Exercise brief — Where a record holds a picture, leave the picture out; otherwise repeat every record exactly.

Change listing data
--------------------

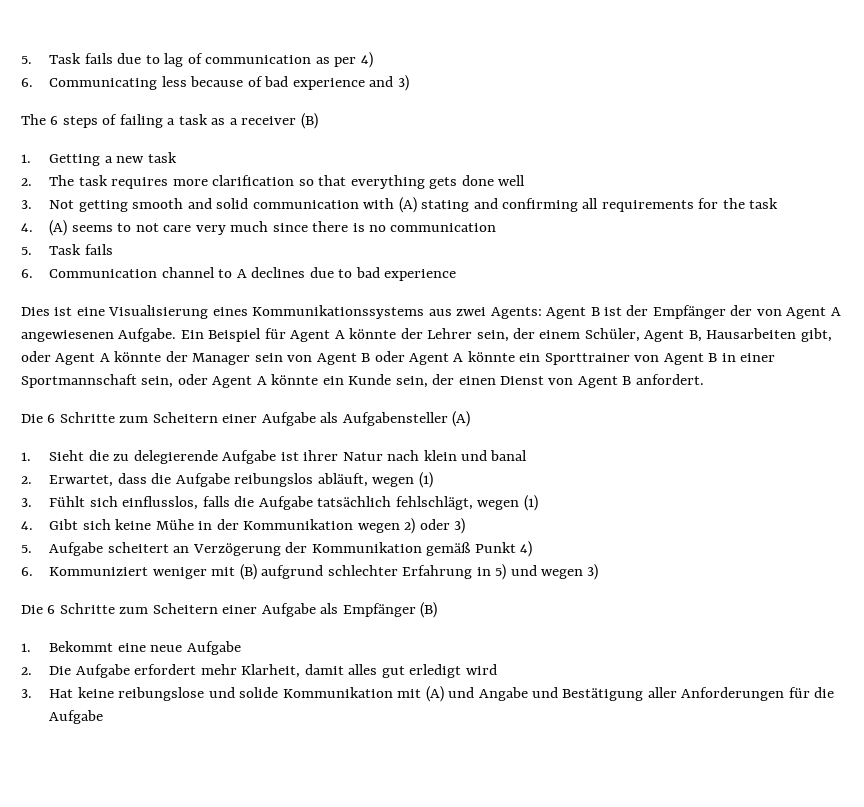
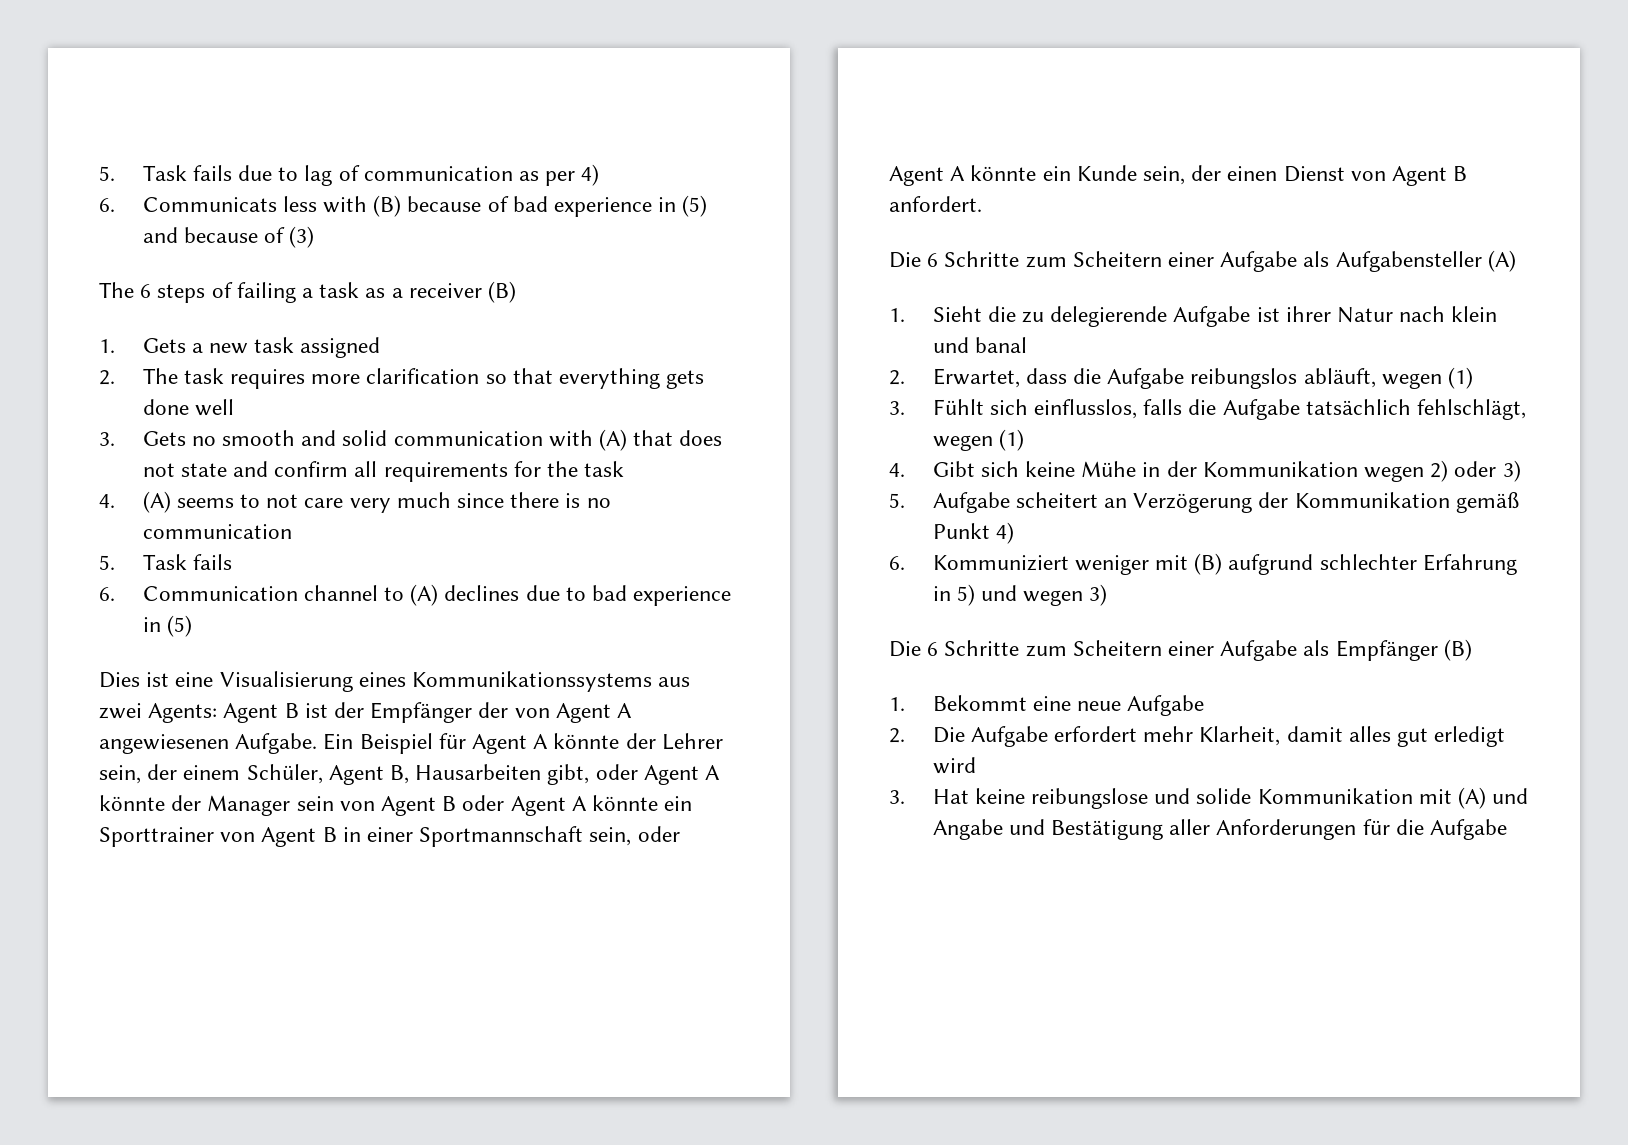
[49,75,409,91] Communicating less because of bad experience and 3) -> [142,195,708,217] [142,226,315,248] Communicats less with (B) because of bad experience in (5) and because of (3)
[49,154,101,166] Getting -> [142,338,186,353] Gets
(177, 157) none -> [300,337,381,358] assigned
[49,200,128,212] Not getting -> [142,431,216,446] Gets no
[421,198,579,212] stating and confirming -> [633,430,723,446] [142,461,349,477] that does not state and confirm
[236,269,247,278] A -> [410,584,439,606] (A)
(457, 275) none -> [142,615,192,637] in (5)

--------------------

Answer below —
[49,75,409,91] Communicating less because of bad experience and 3) -> [142,195,708,217] [142,226,315,248] Communicats less with (B) because of bad experience in (5) and because of (3)
[49,154,101,166] Getting -> [142,338,186,353] Gets
(177, 157) none -> [300,337,381,358] assigned
[49,200,128,212] Not getting -> [142,431,216,446] Gets no
[421,198,579,212] stating and confirming -> [633,430,723,446] [142,461,349,477] that does not state and confirm
[236,269,247,278] A -> [410,584,439,606] (A)
(457, 275) none -> [142,615,192,637] in (5)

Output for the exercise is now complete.